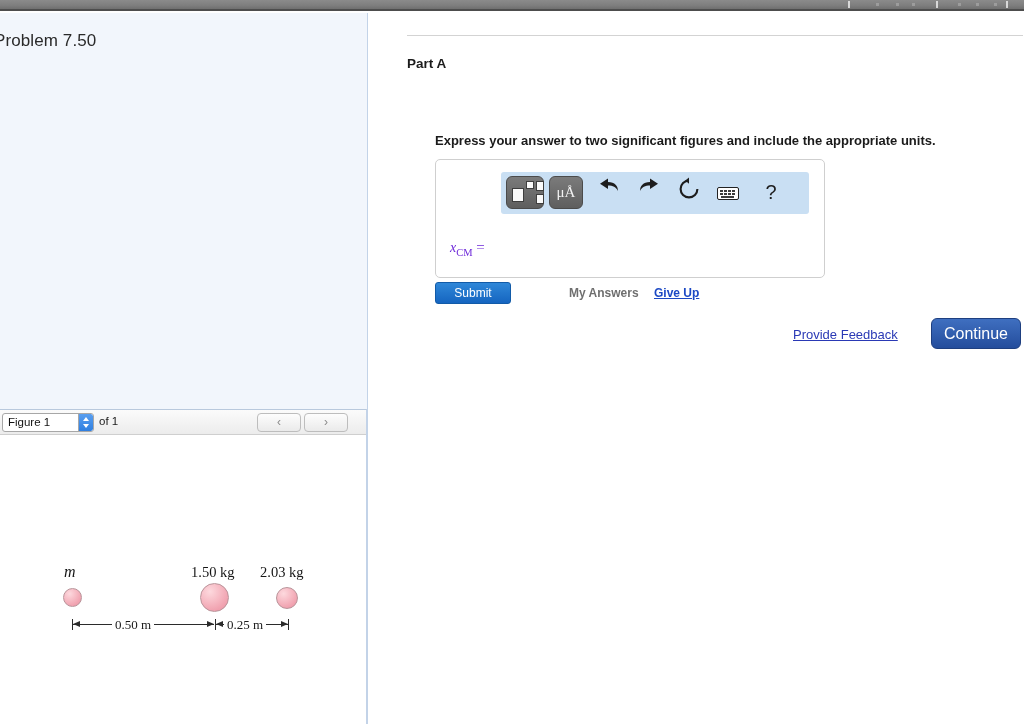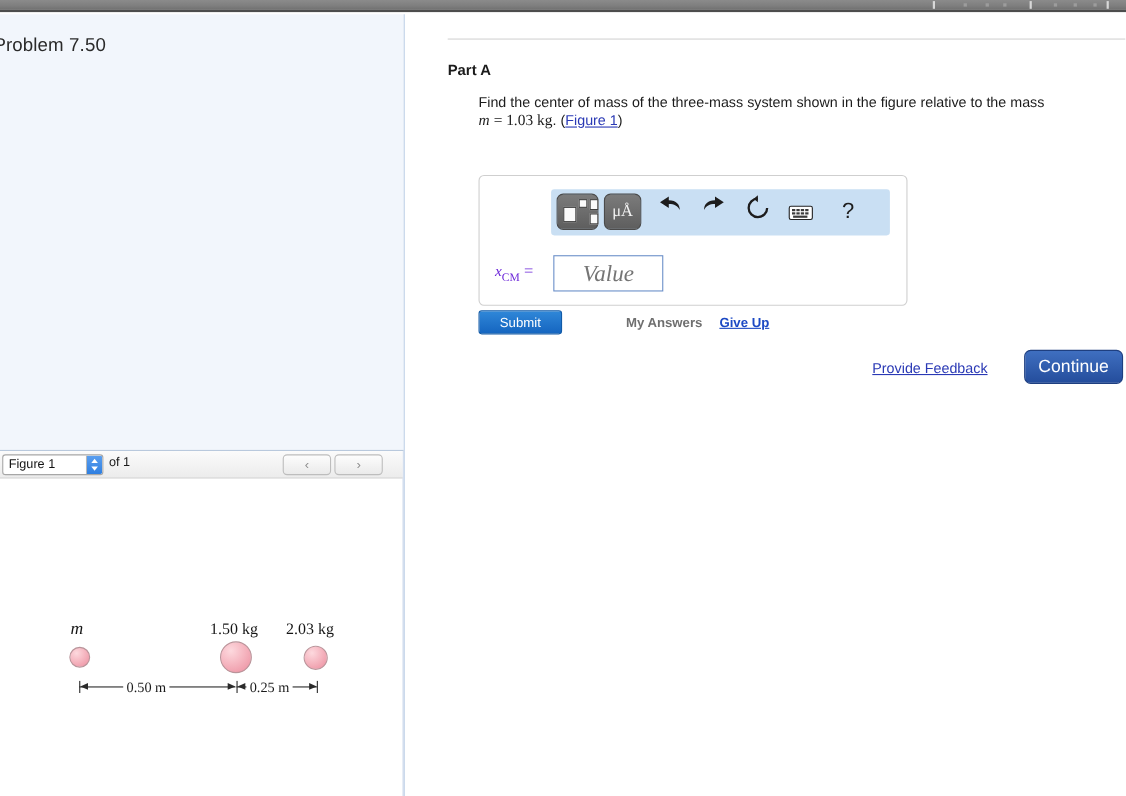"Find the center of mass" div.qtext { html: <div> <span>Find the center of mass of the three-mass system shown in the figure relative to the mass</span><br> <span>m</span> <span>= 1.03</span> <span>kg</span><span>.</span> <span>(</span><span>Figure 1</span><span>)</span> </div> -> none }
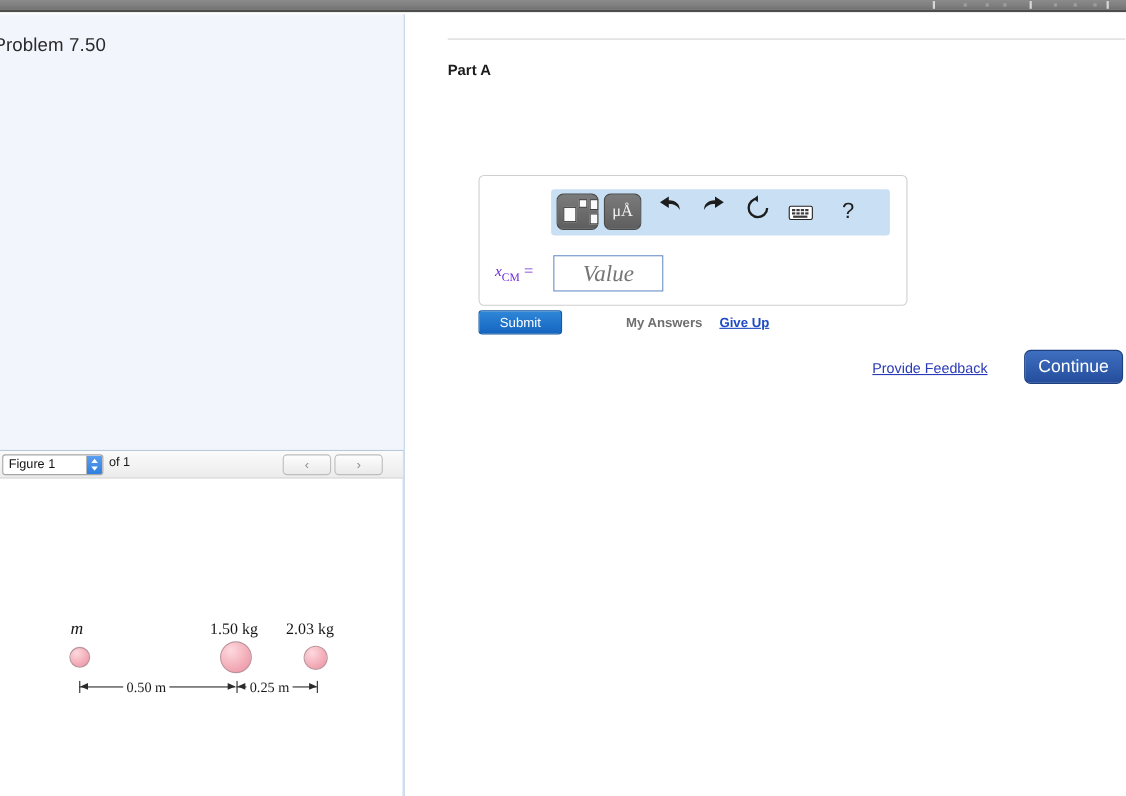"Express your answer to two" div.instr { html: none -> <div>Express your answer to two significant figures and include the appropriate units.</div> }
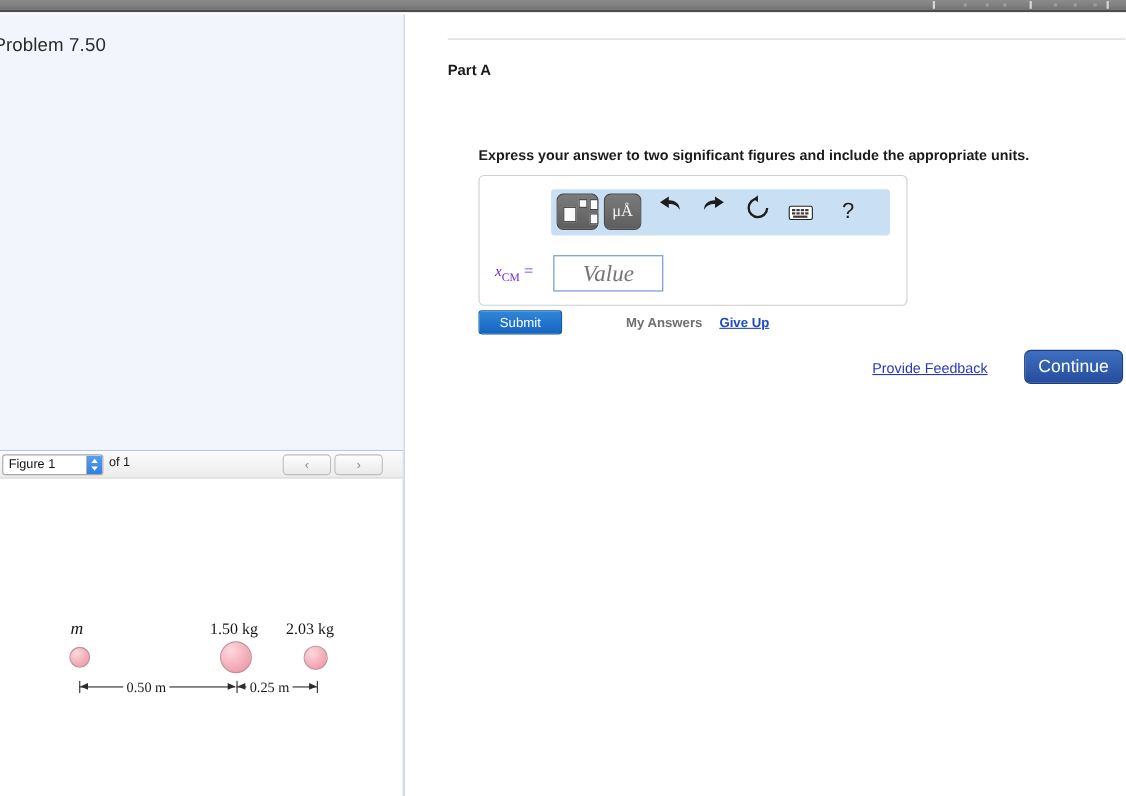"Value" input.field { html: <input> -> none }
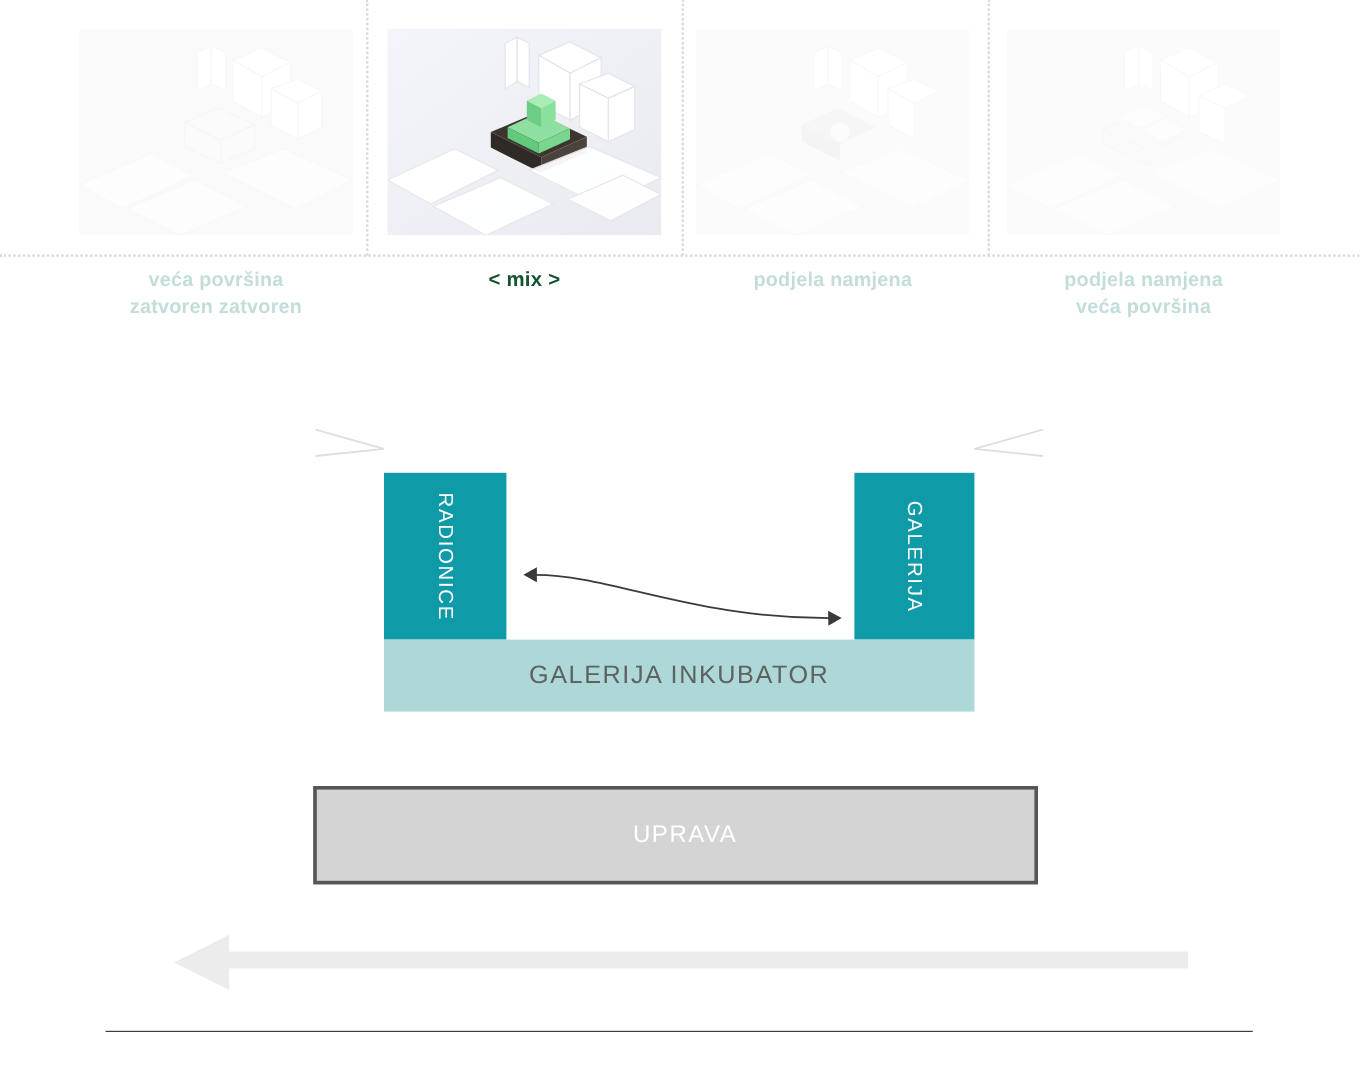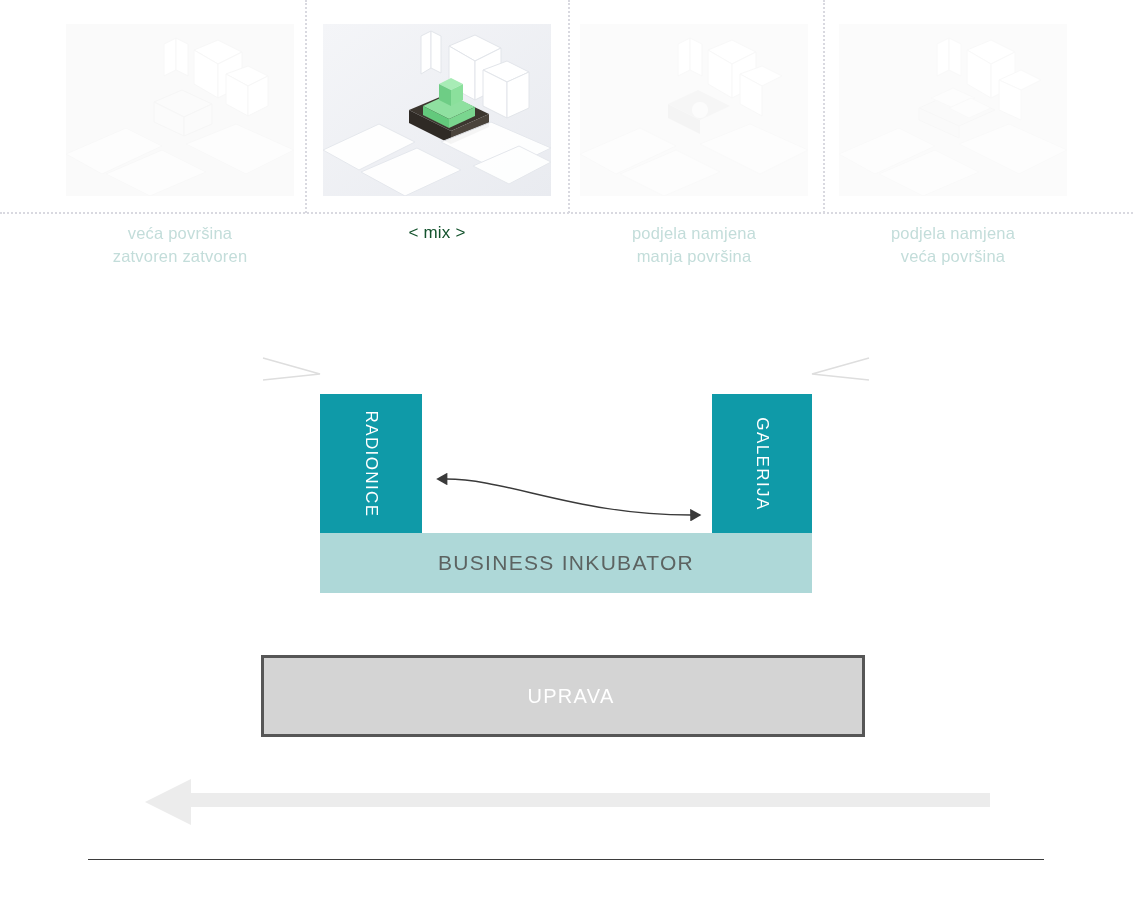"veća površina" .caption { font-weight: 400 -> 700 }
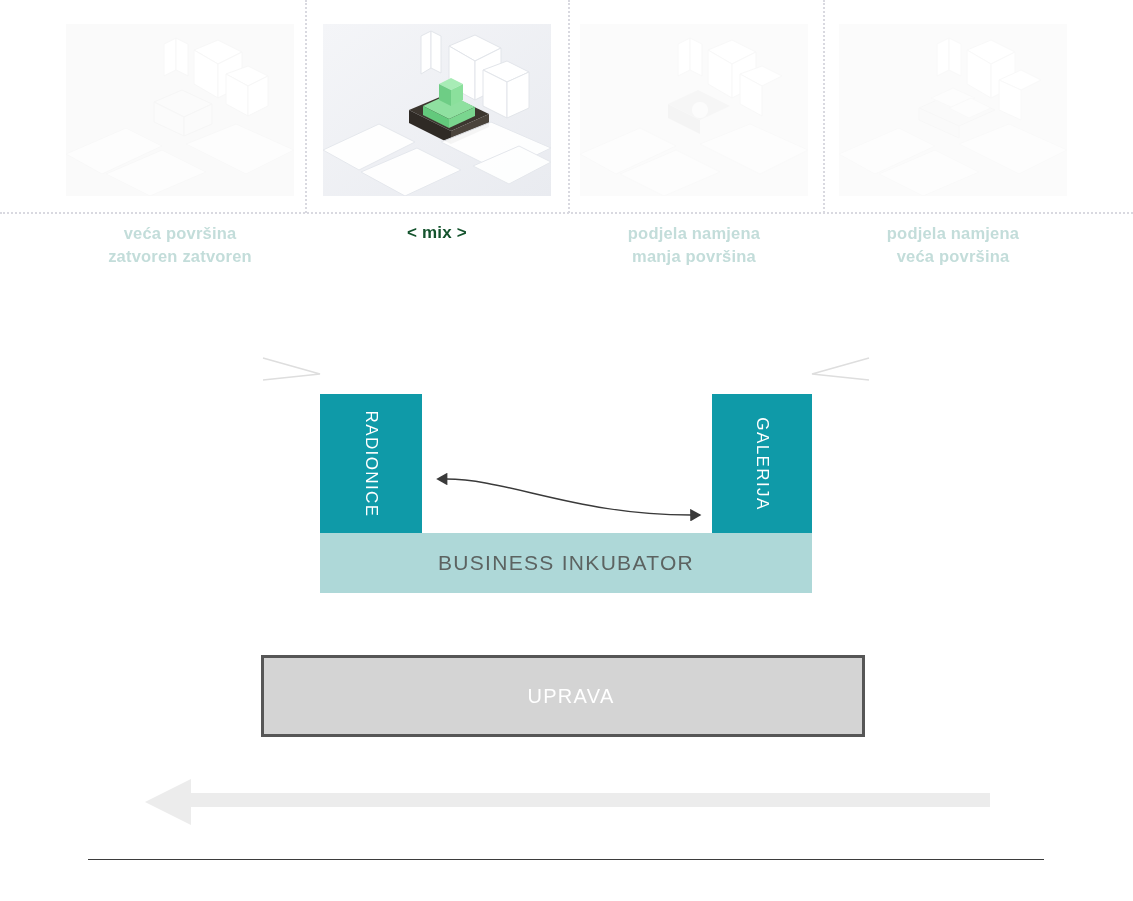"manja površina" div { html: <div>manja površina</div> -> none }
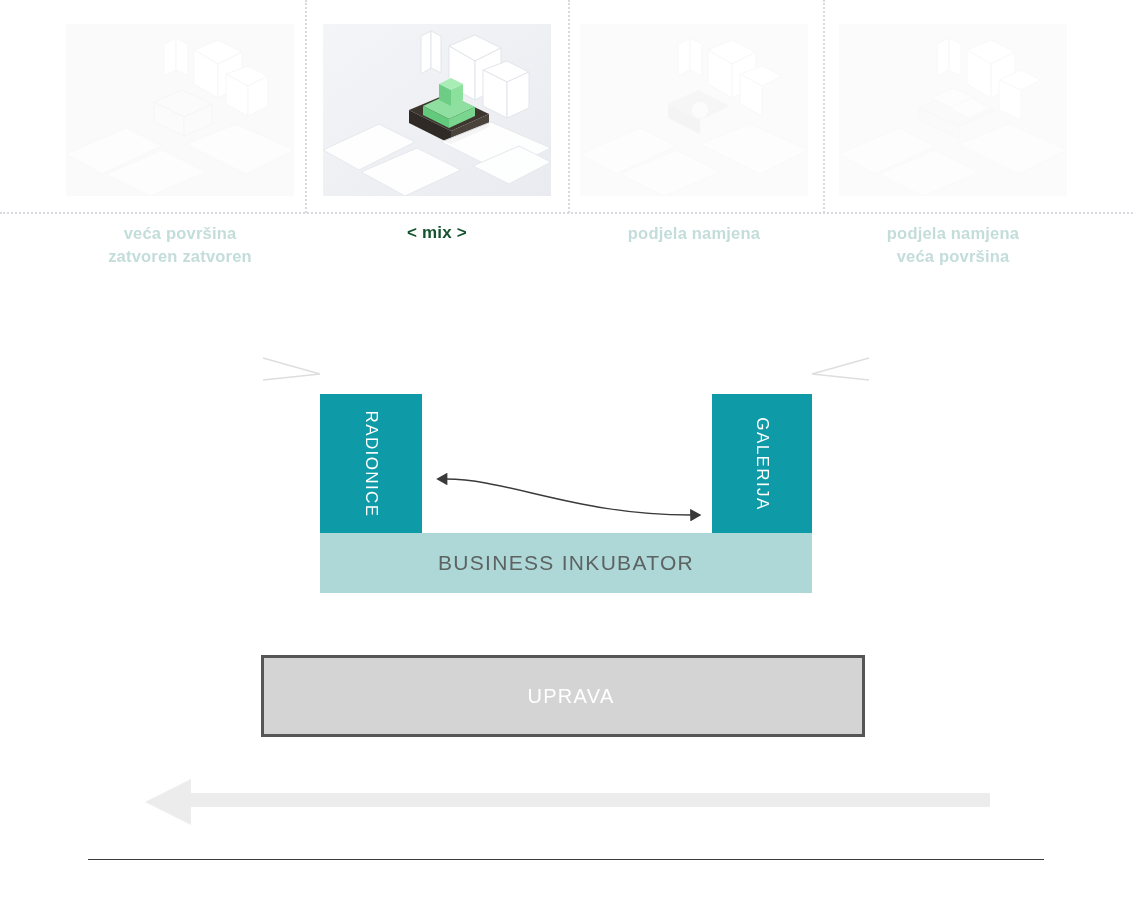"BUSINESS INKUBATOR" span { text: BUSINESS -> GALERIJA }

__INSTRUCTIONS FOR THE TASK__:
Retype everything in the entries above exactly. The pictures are to be omitted.

__EXERCISE ANSWER__:
"Find the center of mass" div.qtext { html: <div> <span>Find the center of mass of the three-mass system shown in the figure relative to the mass</span><br> <span>m</span> <span>= 1.03</span> <span>kg</span><span>.</span> <span>(</span><span>Figure 1</span><span>)</span> </div> -> none }
"Express your answer to two" div.instr { html: none -> <div>Express your answer to two significant figures and include the appropriate units.</div> }
"Value" input.field { html: <input> -> none }
"veća površina" .caption { font-weight: 400 -> 700 }
"manja površina" div { html: <div>manja površina</div> -> none }
"BUSINESS INKUBATOR" span { text: BUSINESS -> GALERIJA }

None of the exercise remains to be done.